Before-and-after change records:
------------------------------------------------------------------------

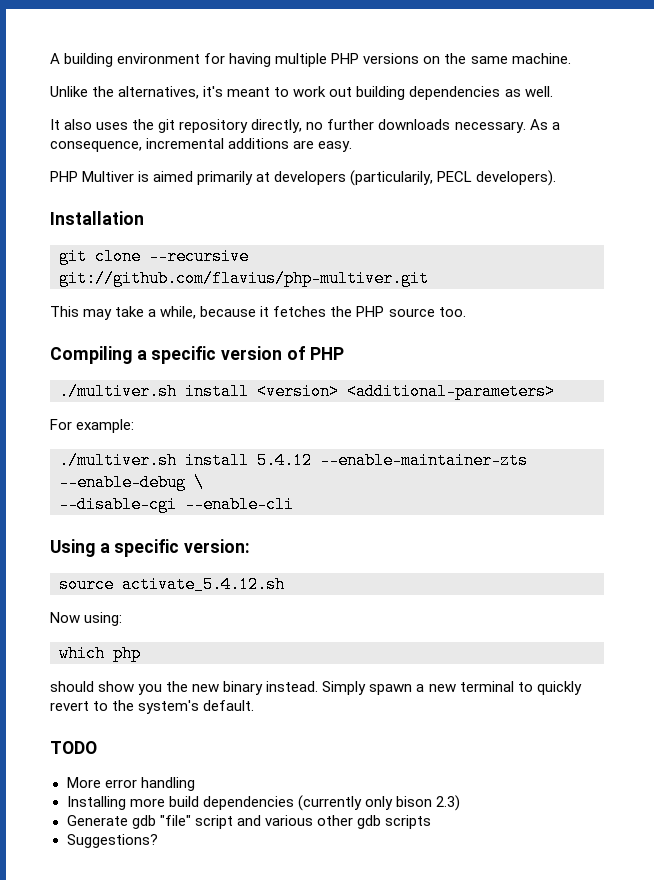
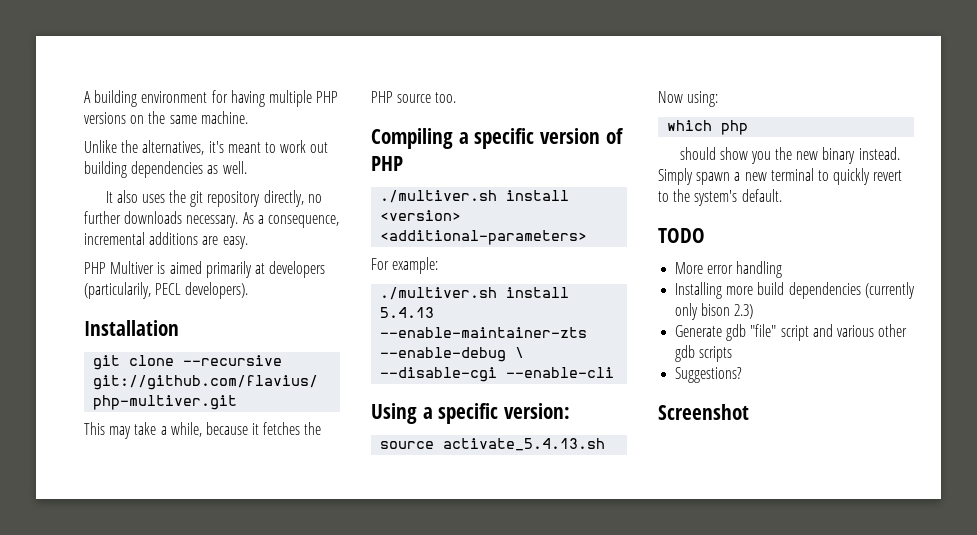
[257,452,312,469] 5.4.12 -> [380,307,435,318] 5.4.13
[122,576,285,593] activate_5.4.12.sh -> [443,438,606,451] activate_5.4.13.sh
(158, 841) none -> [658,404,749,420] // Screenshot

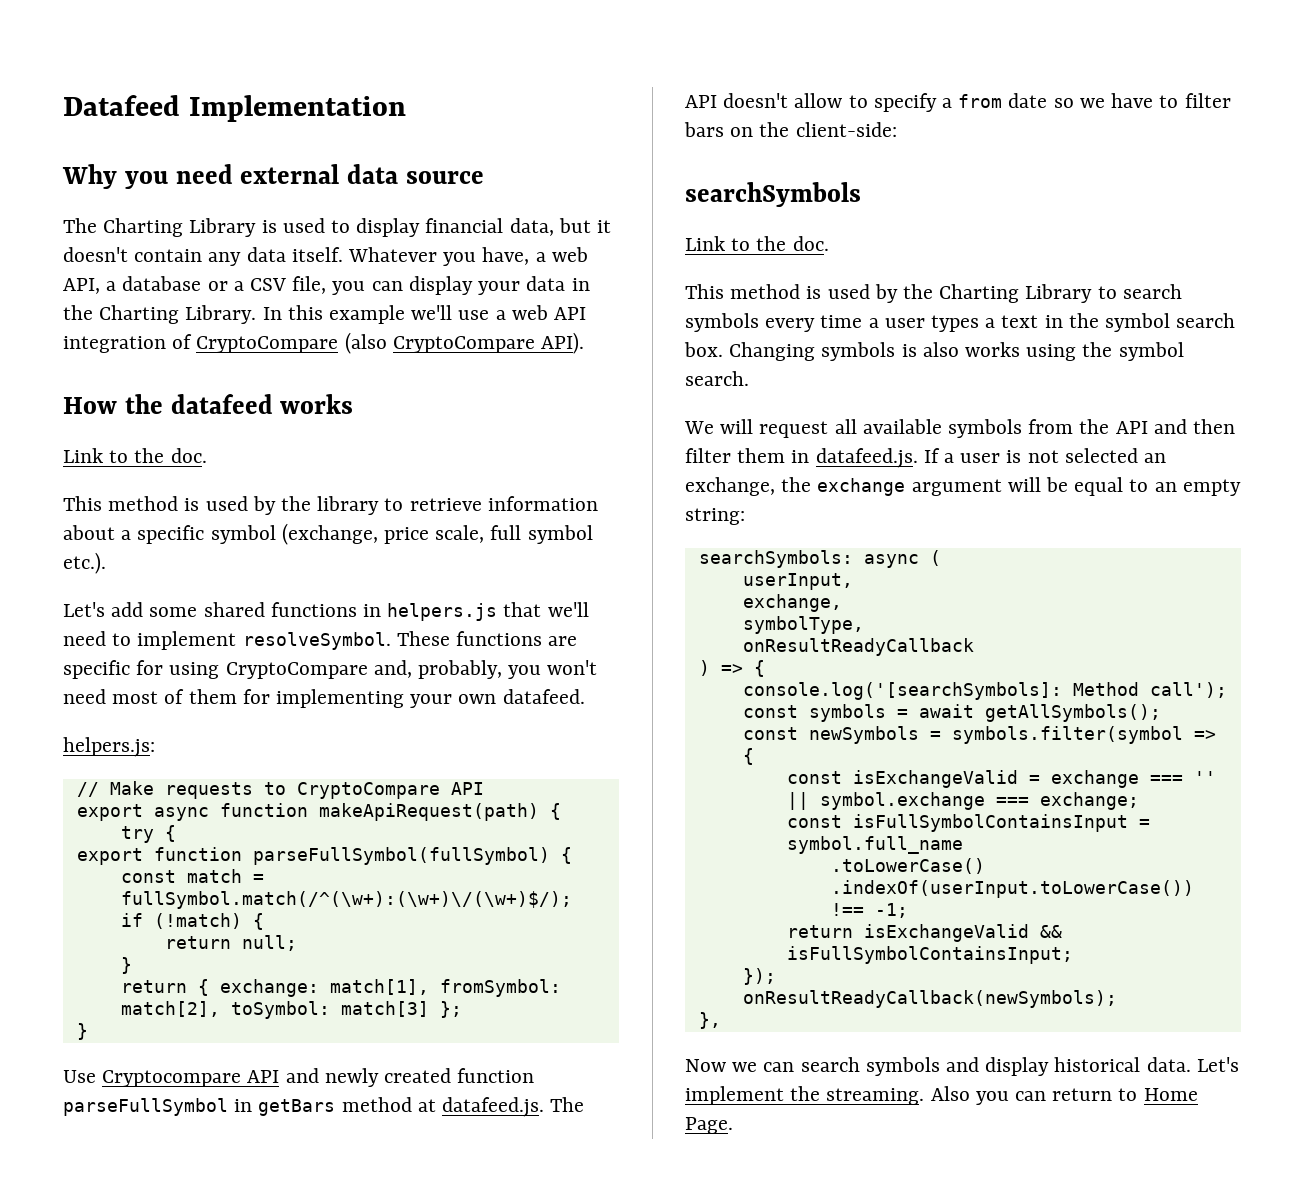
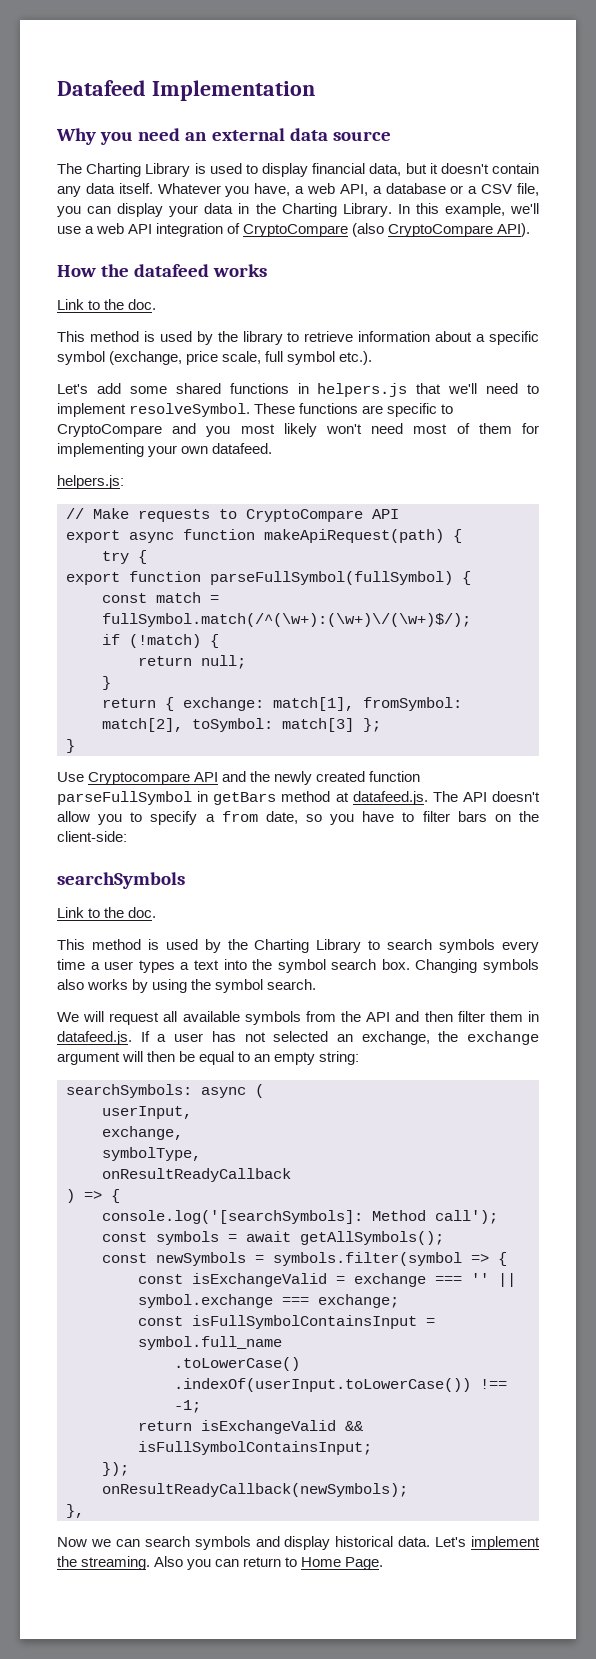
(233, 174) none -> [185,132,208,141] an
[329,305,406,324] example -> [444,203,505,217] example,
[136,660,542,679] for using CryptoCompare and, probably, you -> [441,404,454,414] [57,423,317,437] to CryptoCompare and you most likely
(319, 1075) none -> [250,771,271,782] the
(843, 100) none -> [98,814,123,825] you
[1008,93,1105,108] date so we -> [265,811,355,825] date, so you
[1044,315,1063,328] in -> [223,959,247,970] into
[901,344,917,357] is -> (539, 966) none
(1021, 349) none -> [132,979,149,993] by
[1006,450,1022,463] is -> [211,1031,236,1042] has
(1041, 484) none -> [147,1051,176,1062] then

------------------------------------------------------------------------

▶ _ASSIGNED TASK_
Start at the first line and set down all of the data exactly, passing over the pictures.

▶ _EXERCISE ANSWER_
[257,452,312,469] 5.4.12 -> [380,307,435,318] 5.4.13
[122,576,285,593] activate_5.4.12.sh -> [443,438,606,451] activate_5.4.13.sh
(158, 841) none -> [658,404,749,420] // Screenshot

(233, 174) none -> [185,132,208,141] an
[329,305,406,324] example -> [444,203,505,217] example,
[136,660,542,679] for using CryptoCompare and, probably, you -> [441,404,454,414] [57,423,317,437] to CryptoCompare and you most likely
(319, 1075) none -> [250,771,271,782] the
(843, 100) none -> [98,814,123,825] you
[1008,93,1105,108] date so we -> [265,811,355,825] date, so you
[1044,315,1063,328] in -> [223,959,247,970] into
[901,344,917,357] is -> (539, 966) none
(1021, 349) none -> [132,979,149,993] by
[1006,450,1022,463] is -> [211,1031,236,1042] has
(1041, 484) none -> [147,1051,176,1062] then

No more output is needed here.